|
红外与毫米波学报 2012
Edge detection of high-resolution imagery by integrating spectral and scale characteristics
|
Abstract:
The highly detailed information of objects can be provided in multi-scale by high-resolution remotely sensed imagery. When edge feature are detected in high-resolution image effectively, the internal geometric details also come to light but as noise form. In order to detect multi-scale edge feature and suppress noise, a novel method to detect the edge feature integrated spectral difference with wavelet transform was developed. Firstly, based on the theory of spectral angle, spectral difference normalized model (NSD) was defined to picture the contour of the object. Secondly, the dyadic wavelet transform was applied for each band to produce the multi-scale edge detail coefficients which actually are the gradient, and then weight the gradient magnitude of each band by using the cosine of gradient direction to enlarge the edge feature in the main gradient direction.
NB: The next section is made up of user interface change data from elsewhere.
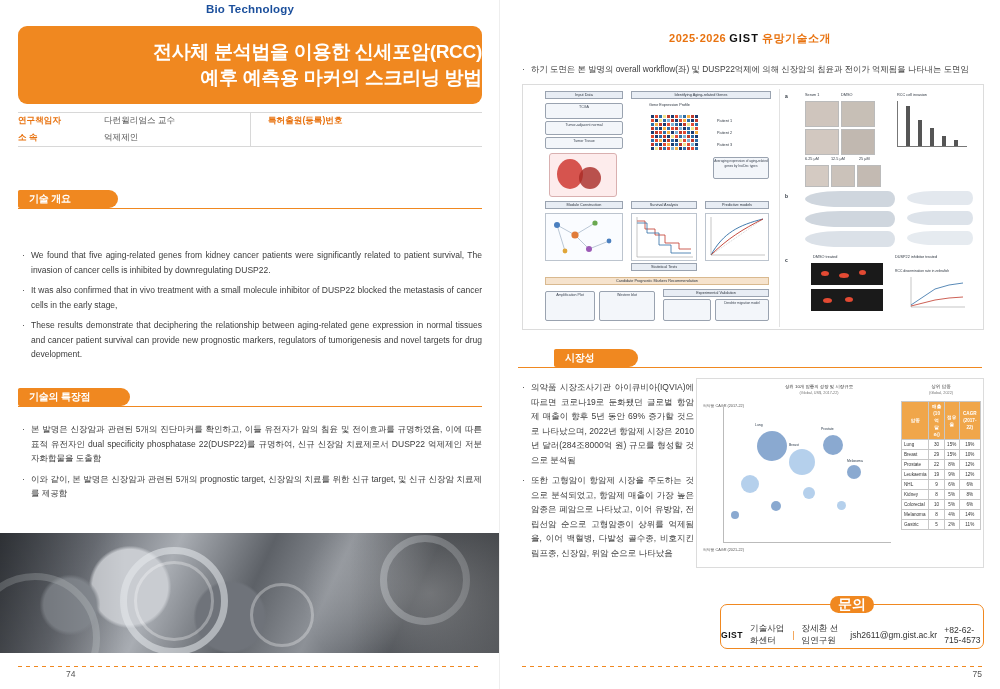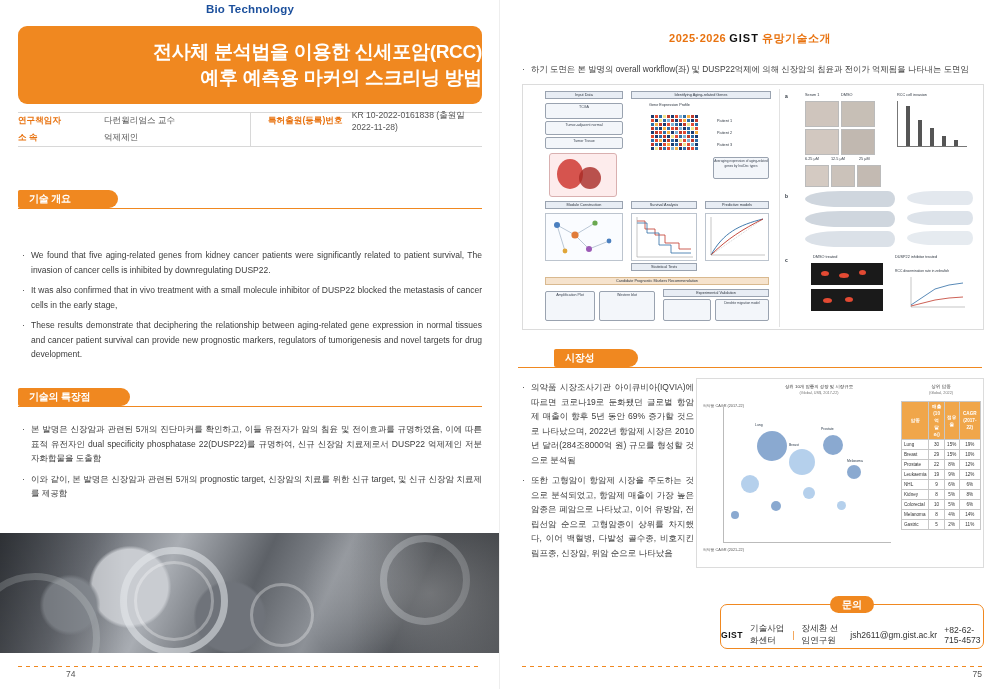"KR 10-2022-0161838 (출원일 2022-11-28)" span.meta-val { html: <span>KR 10-2022-0161838 (출원일 2022-11-28)</span> -> none }
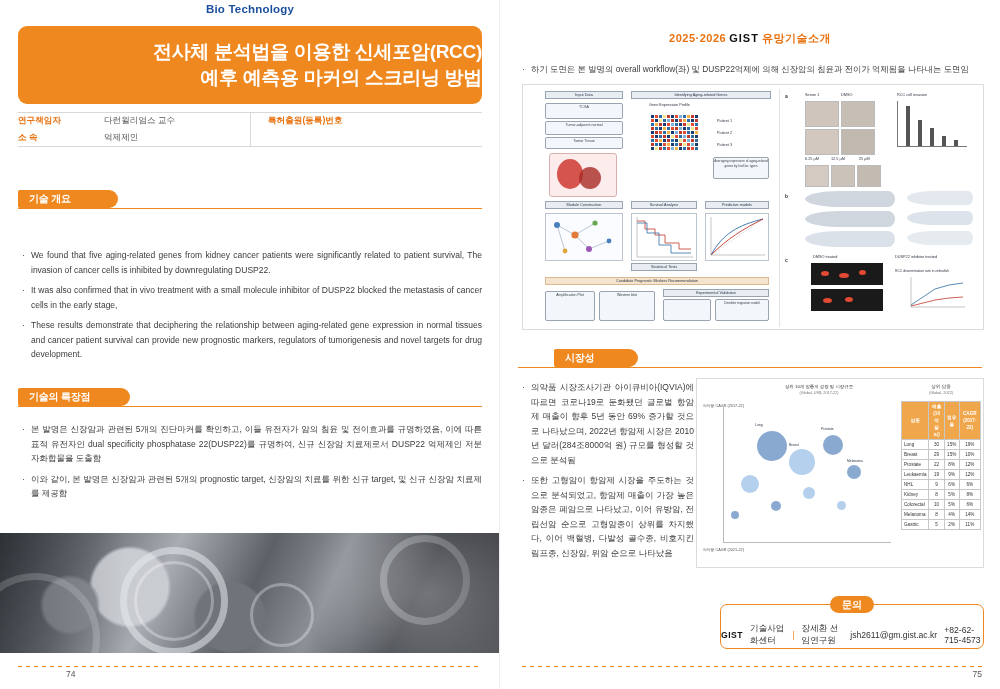"또한 고형암이 항암제 시장을 주도하는" span.tx { text: 차지했다 -> 억제됨을 }
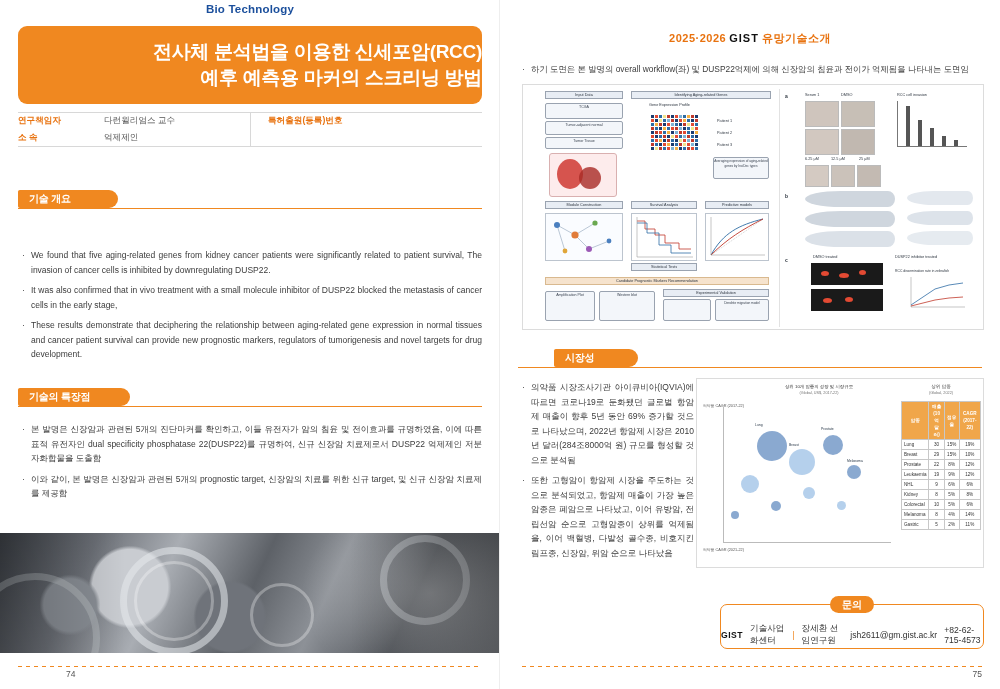"문의" .contact-tab { font-size: 10px -> 14px }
Thirdly, combined with NSD, first fundamental form was used for detecting the gradient magnitude and orientation of multispectral images at different levels. Experiment by using QuickBird multispectral images are presented to demonstrated the representation efficiently. Compared with the results from wavelet transform and traditional edge detection operator, the proposed method can guarantee the edge without distortion, depict edge points more accurately and suppress more noise.